Empezó a sorprenderme lo escasa que era la oferta de libros extranjeros, sobre todo franceses e ingleses. Y fui comprendiendo que los censores impedían o prohibían su llegada a España. Junto con la poesía de León Felipe, aquel hecho me trasformó muy joven en ciudadano irritado. Buscaba los libros nuevos porque los viejos ya los tenía. Me hice cliente y amigo de la librería Miessner que estaba cerca de la Cibeles. Cuando yo me acercaba por allí, la dueña me susurraba las novedades recién llegadas de París o de Londres, del Ruedo Ibérico o Viking Press o Yale... Las iba a buscar a la trastienda y me las traía con sigilo.
Allí fue donde comprendí que una parte importante del alma de las ciudades estaba guarecida en sus librerías. Y desde entonces, siempre que viajo a una ciudad cualquiera, busco sus librerías y me zambullo en ellas durante un buen rato. Los bouquinistes de París a lo largo del Sena están ya casi solo para turistas, pero hay un establecimiento en la calle Castiglione en donde hace décadas un amigo y yo entrábamos a bucear: no excesivamente interesante, pero lleno de libros de toda ralea. Un día topamos en la puerta con Dalí e instintivamente exclamamos “¡buenas tardes, maestro!” Él no contestó; lo hizo un secretario que iba tras de él con un seco “buenas tardes”.
En el Doubleday de la 5ª Avenida, una enorme librería llena de todo, vi por primera y única vez a Jackie Kennedy y a Onassis con los párpados sujetos con esparadrapo para que no se le cayeran, haciendo lo que yo había ido a hacer: mirando libros, sacándolos de las estanterías y escudriñándolos. Estuve pegado a ellos lleno de entusiasmo. Ni me vieron.

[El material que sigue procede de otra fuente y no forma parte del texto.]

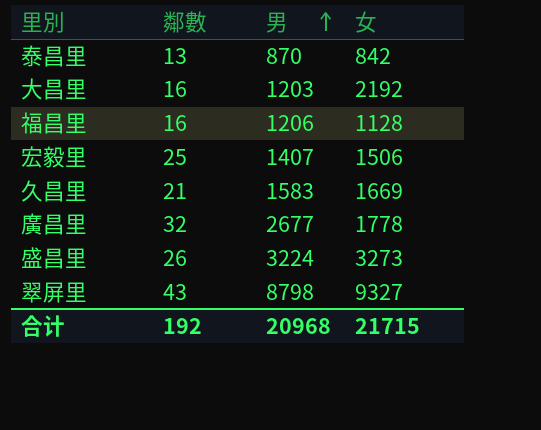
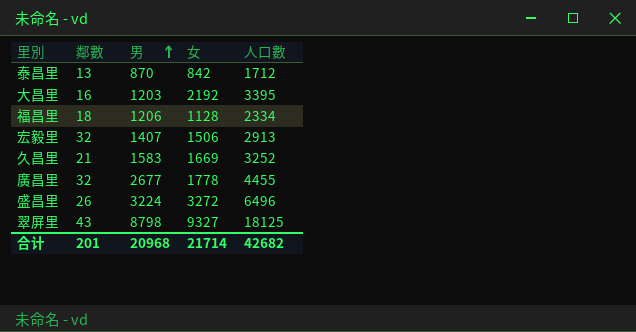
column 人口數 | formula: none -> [男] + [女]
福昌里 | 鄰數: 16 -> 18
宏毅里 | 鄰數: 25 -> 32
盛昌里 | 女: 3273 -> 3272
合计 | 鄰數: 192 -> 201
合计 | 女: 21715 -> 21714

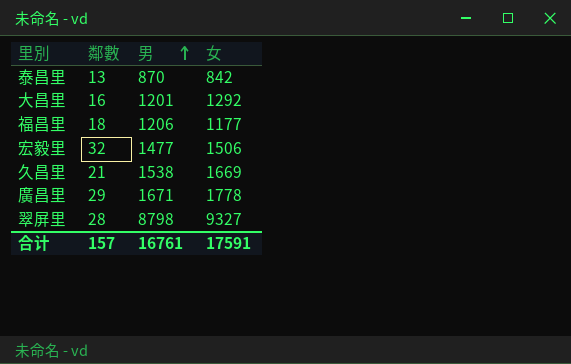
column 人口數 | formula: [男] + [女] -> none
row 盛昌里: 26 | 3224 | 3272 | 6496 -> none
大昌里 | 男: 1203 -> 1201
大昌里 | 女: 2192 -> 1292
福昌里 | 女: 1128 -> 1177
宏毅里 | 男: 1407 -> 1477
久昌里 | 男: 1583 -> 1538
廣昌里 | 鄰數: 32 -> 29
廣昌里 | 男: 2677 -> 1671
翠屏里 | 鄰數: 43 -> 28
合计 | 鄰數: 201 -> 157
合计 | 男: 20968 -> 16761
合计 | 女: 21714 -> 17591

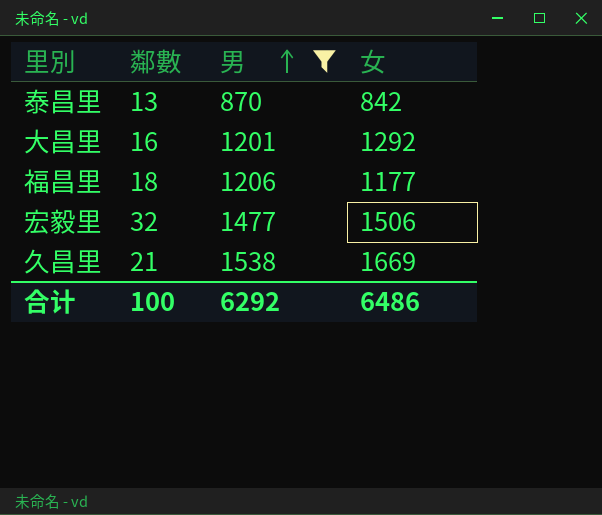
filter: none -> 男 <= 1538
合计 | 鄰數: 157 -> 100
合计 | 男: 16761 -> 6292
合计 | 女: 17591 -> 6486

En Katmandú hay una librería, la Pilgrims Book House, que tiene de todo en pisos y cuevas interminables. No sé si sigue en pie después del terremoto. Hace años que no voy por ahí, pero es posiblemente la más atractiva del mundo. Igual que el increíble amontonamiento de toda clase de libros en el Foyle’s de Londres.
Finalmente, quedan las librerías en las que le ofrecen a uno un café o un vino, como en la Biblioteca de Babel en Palma de Mallorca, y no se sabe si es con el ánimo de seducir al lector o con algo de desesperanza porque el librero no acaba de ver probable la venta.
Y, por fin, un recuerdo entristecido a un gigante de la literatura, John le Carré, al que mucho analfabeto literario calificaba apenas de grande de los thrillers. Bueno, al menos ese escritor amable e inteligente vivió hasta los 89 años.